Der Verfahrensgang sowie die Feststellungen ergeben sich unzweifelhaft aus den Verwaltungs- und Gerichtsakten und stützen sich auf die oben jeweils in Klammer zitierten Beweismittel.
3. Rechtliche Beurteilung:
Zu Spruchteil A)
3.1. Stattgabe des Antrages:
Gemäß § 8a Abs. 2 VwGVG sind, soweit in diesem Paragraphen nicht anderes bestimmt ist, die Voraussetzungen und die Wirkungen der Bewilligung der Verfahrenshilfe nach den Vorschriften der Zivilprozessordnung (ZPO) zu beurteilen.
Gemäß § 64 Abs. 1 Z 1 lit f ZPO umfasst die Verfahrenshilfe unter anderem die notwendigen Barauslagen die von dem vom Gericht bestellten gesetzlichen Vertreter oder von dem der Partei beigegebenen Rechtsanwalt oder Vertreter gemacht worden sind, wobei dazu jedenfalls auch notwendige Übersetzungs- und Dolmetschkosten gehören.

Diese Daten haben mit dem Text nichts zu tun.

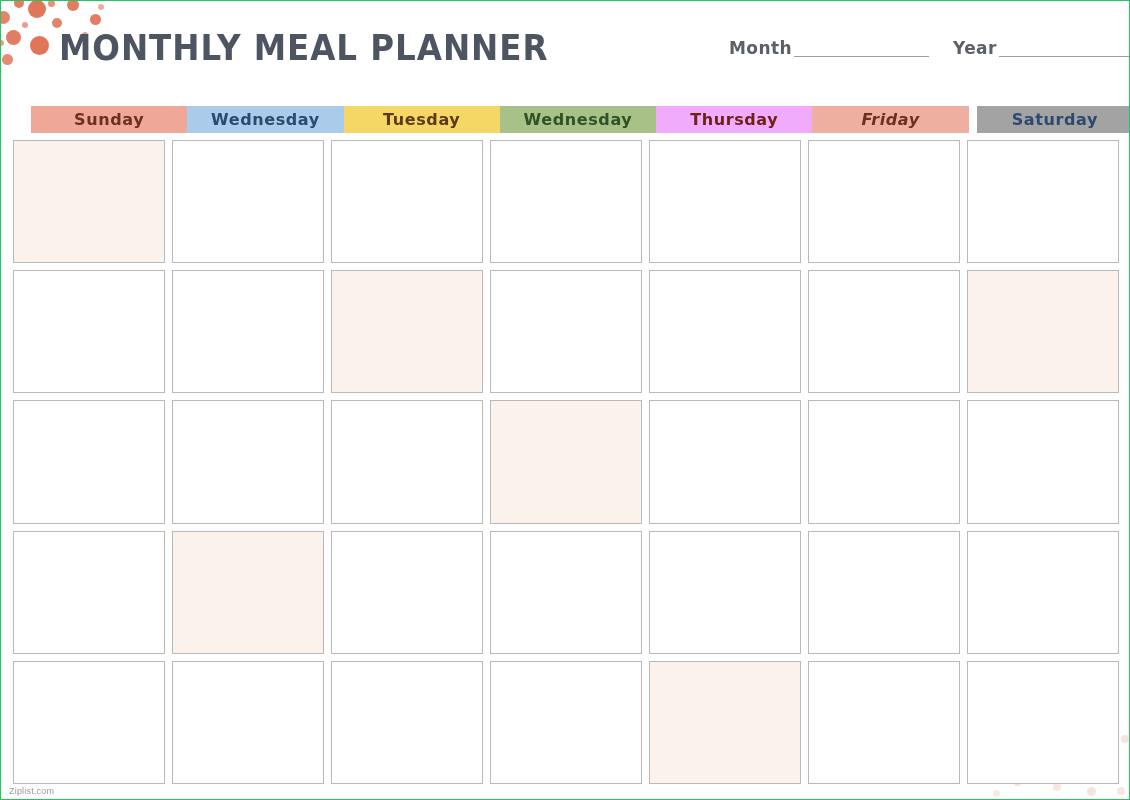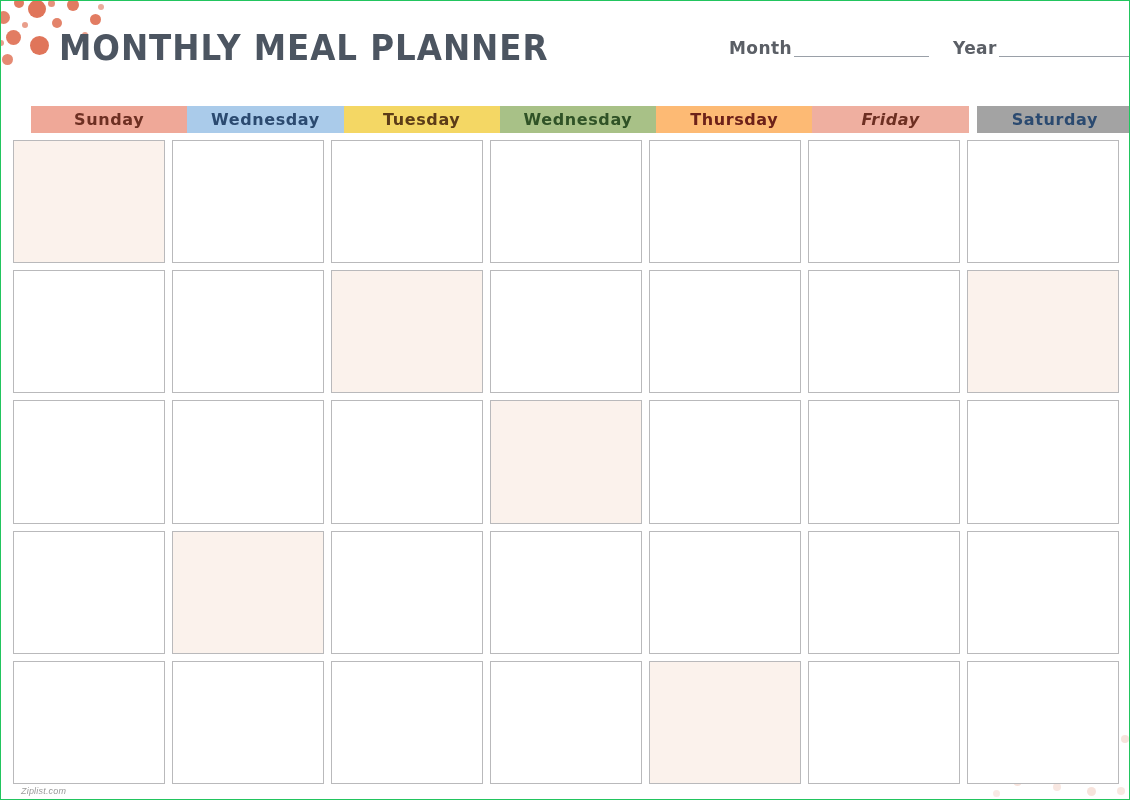--- a/index.html
+++ b/index.html
@@ -218,7 +218,7 @@
       <div class="dayheader" style="background: rgb(168, 193, 135); color: rgb(47, 82, 38);">
         <span>Wednesday</span>
       </div>
-      <div class="dayheader" style="background: #fdba74; color: rgb(109, 33, 25);">
+      <div class="dayheader" style="background: #f0abfc; color: rgb(109, 33, 25);">
         <span>Thursday</span>
       </div>
       <div class="dayheader" style="background: rgb(239, 175, 160); color: rgb(109, 47, 34); font-style: italic;">

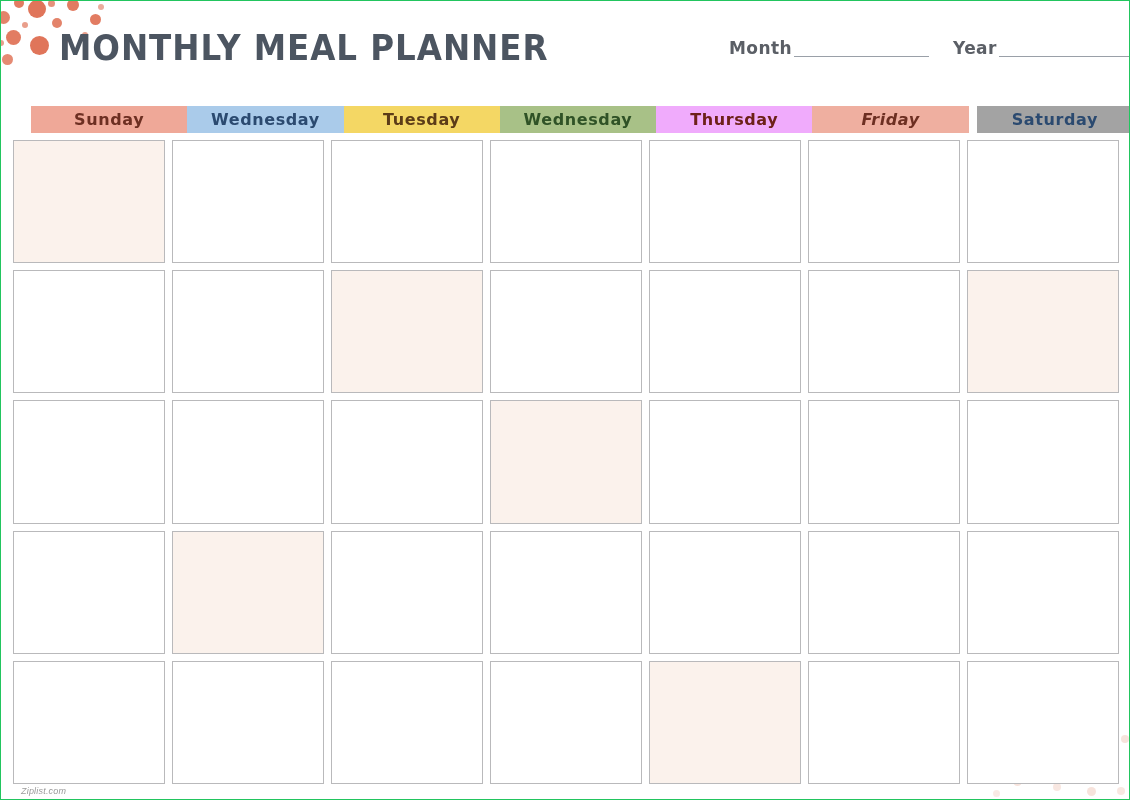--- a/index.html
+++ b/index.html
@@ -136,14 +136,13 @@
   
   .footer {
     position: absolute;
-    left: 20px;
+    left: 8px;
     bottom: 3px;
     font-family: "Liberation Sans", sans-serif;
     font-size: 9px;
     color: #9a9a9a;
     letter-spacing: 0.2px;
     z-index: 3;
-    font-style: italic;
   }
 </style>
 </head>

Da die entstandenen Kosten durch die Vorlage von auf das Beschwerdeverfahren des Beschwerdeführers bezugnehmenden Honorarnoten hinreichend belegt sind, sind die geltend gemachten Beträge für Dolmetschleistungen in voller Höhe (insgesamt € 505,44) zuzusprechen.
Zu Spruchteil B):
Unzulässigkeit der Revision:
Gemäß § 25a Abs. 1 des Verwaltungsgerichtshofgesetzes 1985 (VwGG), BGBl. Nr. 10/1985 idgF, hat das Verwaltungsgericht im Spruch seines Erkenntnisses oder Beschlusses auszusprechen, ob die Revision gemäß Art. 133 Abs. 4 B-VG zulässig ist. Der Ausspruch ist kurz zu begründen.
Die Revision ist gemäß Art. 133 Abs. 4 B-VG nicht zulässig, weil die Entscheidung nicht von der Lösung einer Rechtsfrage abhängt, der grundsätzliche Bedeutung zukommt. Weder weicht die gegenständliche Entscheidung von der bisherigen Rechtsprechung des Verwaltungsgerichtshofes ab, noch fehlt es an einer Rechtsprechung; weiters ist die vorliegende Rechtsprechung des Verwaltungsgerichtshofes auch nicht als uneinheitlich zu beurteilen. Auch liegen keine sonstigen Hinweise auf eine grundsätzliche Bedeutung der zu lösenden Rechtsfrage vor.
Demzufolge ist die Revision nicht zuzulassen.